What is expected
Every line between the one containing "[134,274,145,292] $ -> (112, 206) none" and the last line of the data, both included, is to be set down exactly, and pictures are to be omitted.

Source material
=======

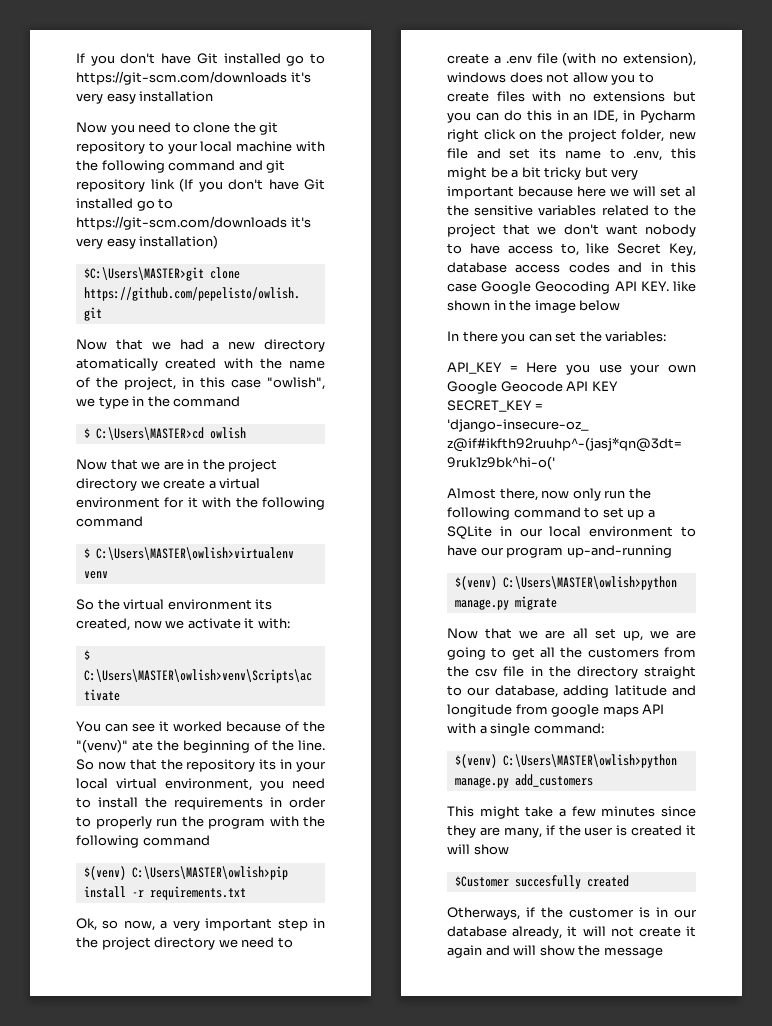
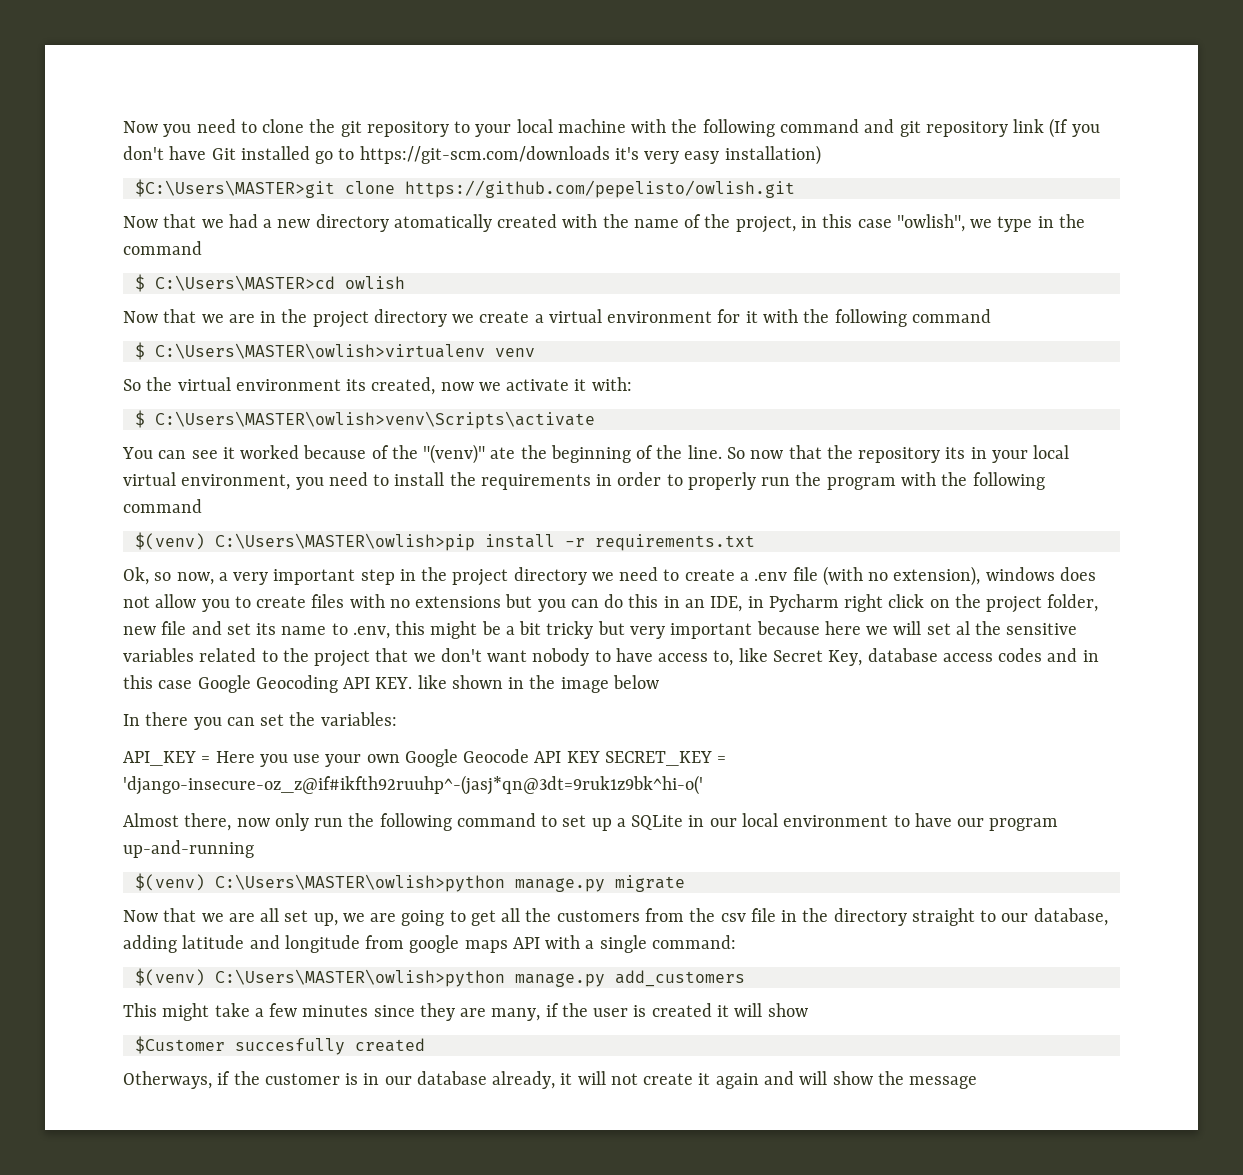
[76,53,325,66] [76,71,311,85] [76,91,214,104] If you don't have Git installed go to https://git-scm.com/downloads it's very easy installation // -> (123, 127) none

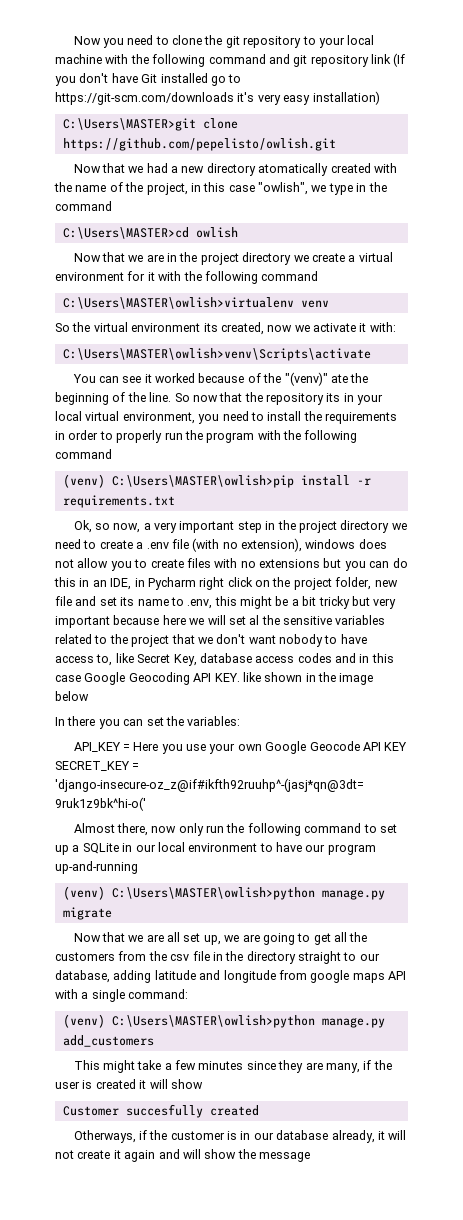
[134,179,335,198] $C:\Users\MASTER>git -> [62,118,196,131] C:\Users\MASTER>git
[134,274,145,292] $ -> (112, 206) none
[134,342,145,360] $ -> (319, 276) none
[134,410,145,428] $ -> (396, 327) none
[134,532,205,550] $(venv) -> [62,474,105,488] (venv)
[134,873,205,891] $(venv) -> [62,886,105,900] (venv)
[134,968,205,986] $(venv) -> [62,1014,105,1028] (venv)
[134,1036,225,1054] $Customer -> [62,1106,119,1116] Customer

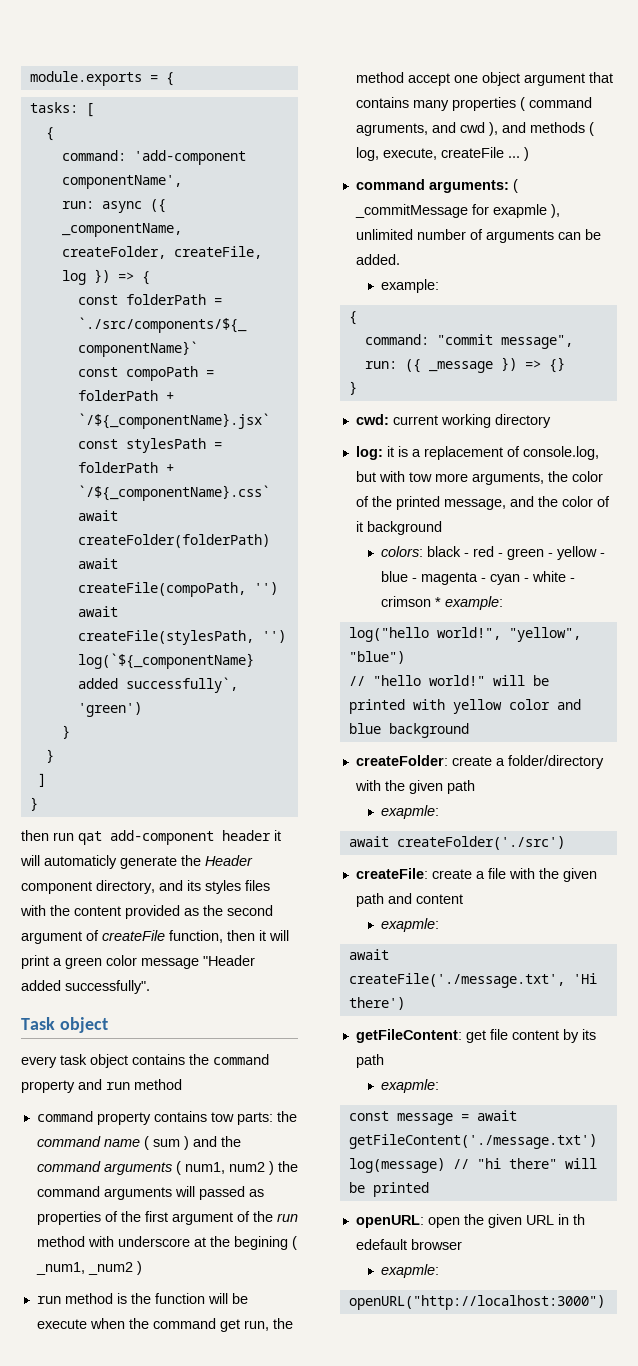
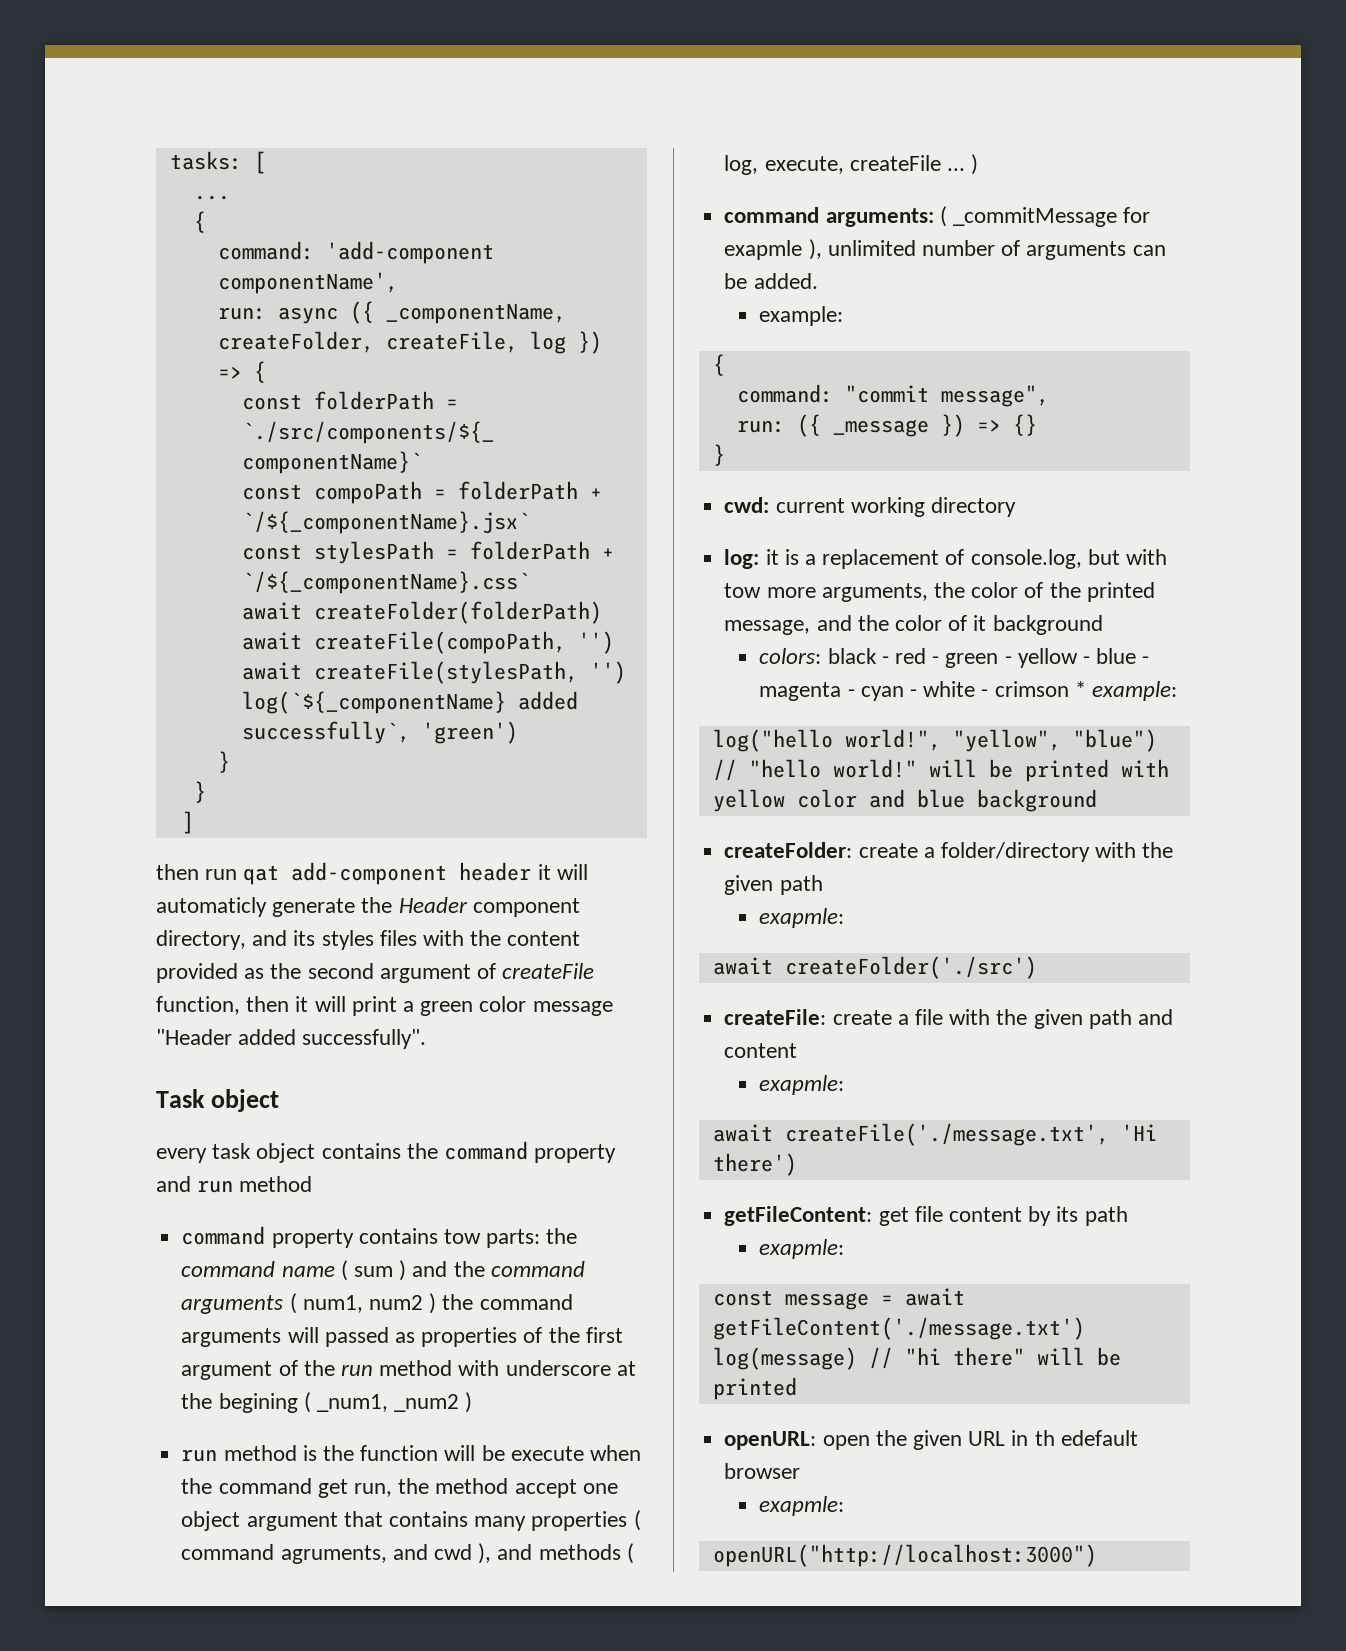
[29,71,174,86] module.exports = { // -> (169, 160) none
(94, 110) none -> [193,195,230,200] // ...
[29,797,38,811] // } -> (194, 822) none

=======

Task response
[134,274,145,292] $ -> (112, 206) none
[134,342,145,360] $ -> (319, 276) none
[134,410,145,428] $ -> (396, 327) none
[134,532,205,550] $(venv) -> [62,474,105,488] (venv)
[134,873,205,891] $(venv) -> [62,886,105,900] (venv)
[134,968,205,986] $(venv) -> [62,1014,105,1028] (venv)
[134,1036,225,1054] $Customer -> [62,1106,119,1116] Customer

[29,71,174,86] module.exports = { // -> (169, 160) none
(94, 110) none -> [193,195,230,200] // ...
[29,797,38,811] // } -> (194, 822) none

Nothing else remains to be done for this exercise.